Gredel Shaw, athletic director at Kennett Middle School, said: “I always got excited seeing Mrs. Stevens’ car out of the garage and catching a glimpse of her at her house when we’d drive by. How lucky are we to be in a place the Ruth family called home and liked to visit?
“What a sweet lady — so many cool stories!” Shaw said. “Rest in peace, Mrs. Stevens. Enjoy the game.”
Kennett High guidance counselor Cheryl Furtado said: “I’ve missed her at scholarship nights. It was such an honor to watch her give out baseballs.”
Susan Quigg Lenehan of Whitman, Mass., said on Facebook she remembered meeting Stevens at a book signing at White Birch many years ago. “When we asked about the curse of the Bambino, she told us, ‘Daddy loved baseball too much to ever curse any team!’ She autographed a book, which we still have. Sorry to hear of her passing.”

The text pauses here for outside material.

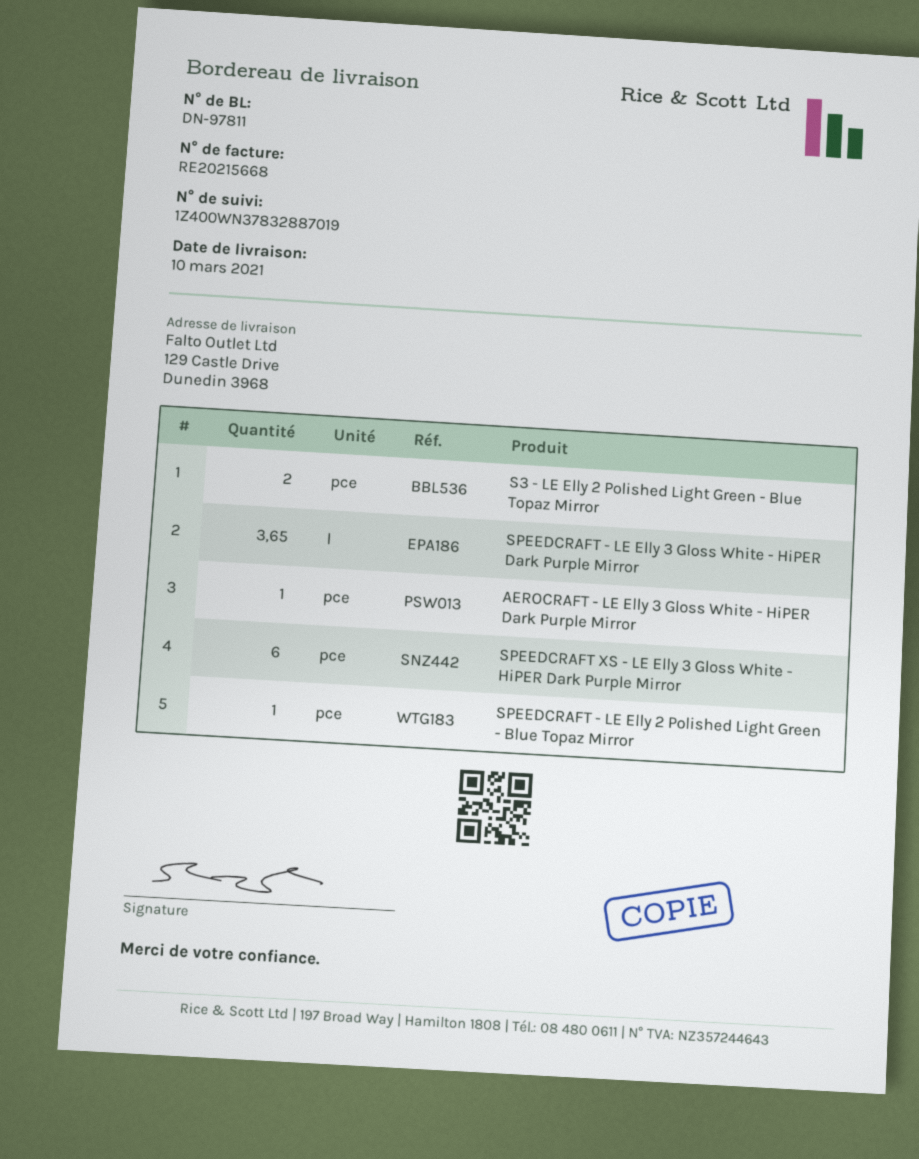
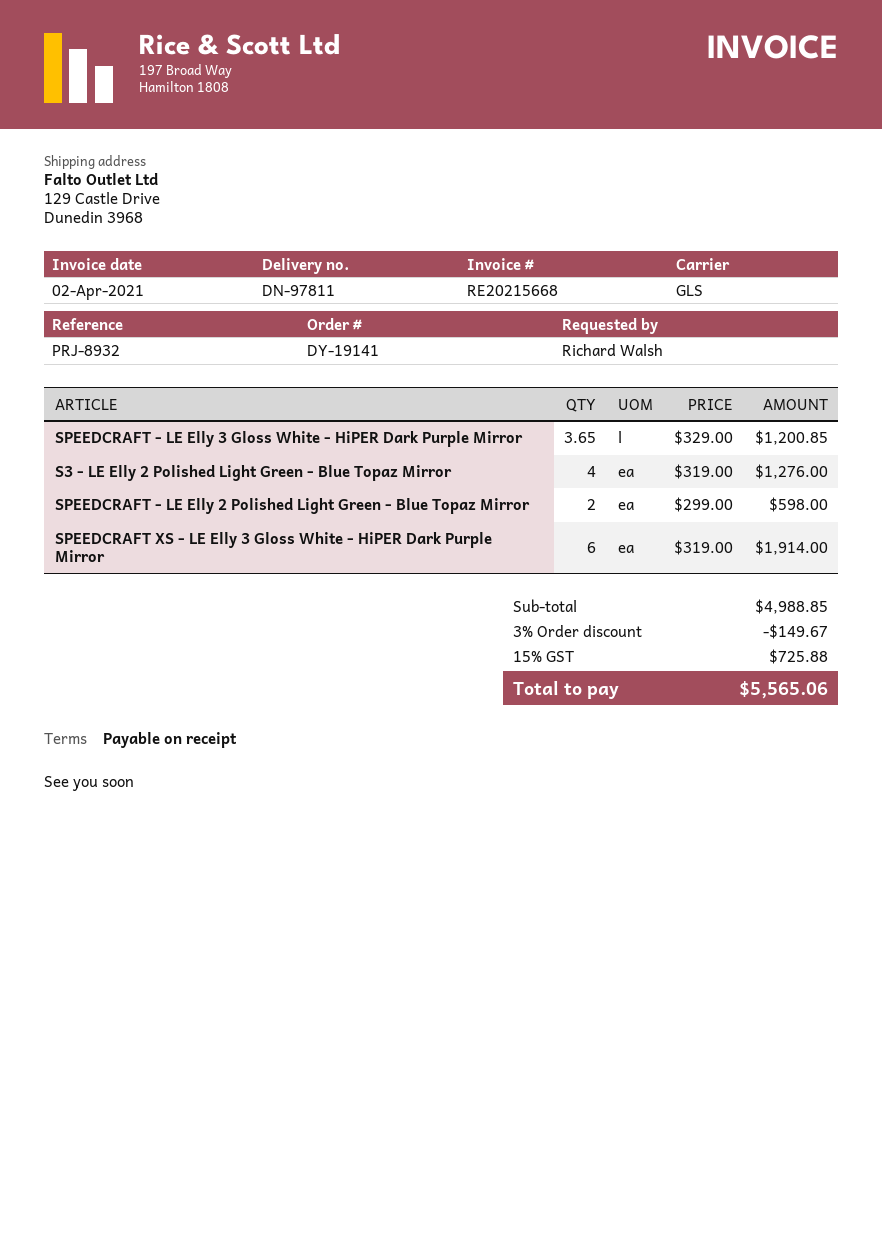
S3 - LE Elly 2 Polished Light Green - Blue Topaz Mirror: 2 -> 4
AEROCRAFT - LE Elly 3 Gloss White - HiPER Dark Purple Mirror: 1 -> none
SPEEDCRAFT - LE Elly 2 Polished Light Green - Blue Topaz Mirror: 1 -> 2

Well into her 90s, Stevens threw out ceremonial first pitches at countless baseball games across the country, including at Fenway Park (she was a devoted Red Sox fan) the year that she turned 100 years old (she received a Red Sox jersey with No. 100 on the back, and a thunderous standing ovation from the Fenway faithful).
She also wrote three books about her famous father, about whom she once said, “As long as there is baseball, Daddy’s name is going to be mentioned.”
Julia Ruth Stevens was born in Athens, Ga., on July 7, 1916, to Claire Hodgson and her husband, Frank. They separated when Julia was a baby. Hodgson reportedly met Ruth in 1923, three years after he was sold to the Yankees by the Red Sox.
By then Ruth was a major-league star.
During an interview with the Sun’s Lloyd Jones upon turning 100 in 2016, Julia Stevens recounted fond memories of Ruth, including when he walked her down the aisle at her wedding.
“Another one was when I was very, very ill with strep throat,” she said. “(The doctors) said I needed a blood transfusion. They didn’t have plasma and things like that back then. Daddy said, ‘Well here, try me, see if I work.’ They did, and he did, and he gave me his blood.”
Her son told the Las Vegas Review-Journal that Julia didn’t like being referred to as Ruth’s stepdaughter. “She as said as far as she was concerned, between being adopted and the transfusion, ‘I’m his daughter, period,’” Tom said.
“People think he was a coarse, rough type of individual, but he took the trouble to learn how to dance,” he told the Sun in 2016. “Mom will be the first one to tell you, but he taught her how to waltz and foxtrot and things like that.”
In addition to her son, Julia Stevens leaves behind daughter-in-law Anita Stevens; grandson Brent Stevens and his wife, Marie; granddaughter Amanda Dandro and her husband, Brian; great-granddaughters Lexi and Maddy Stevens; and great-grandsons Parker and Lukas Dandro.
Reporters Lloyd Jones and Tom Eastman contributed to this report.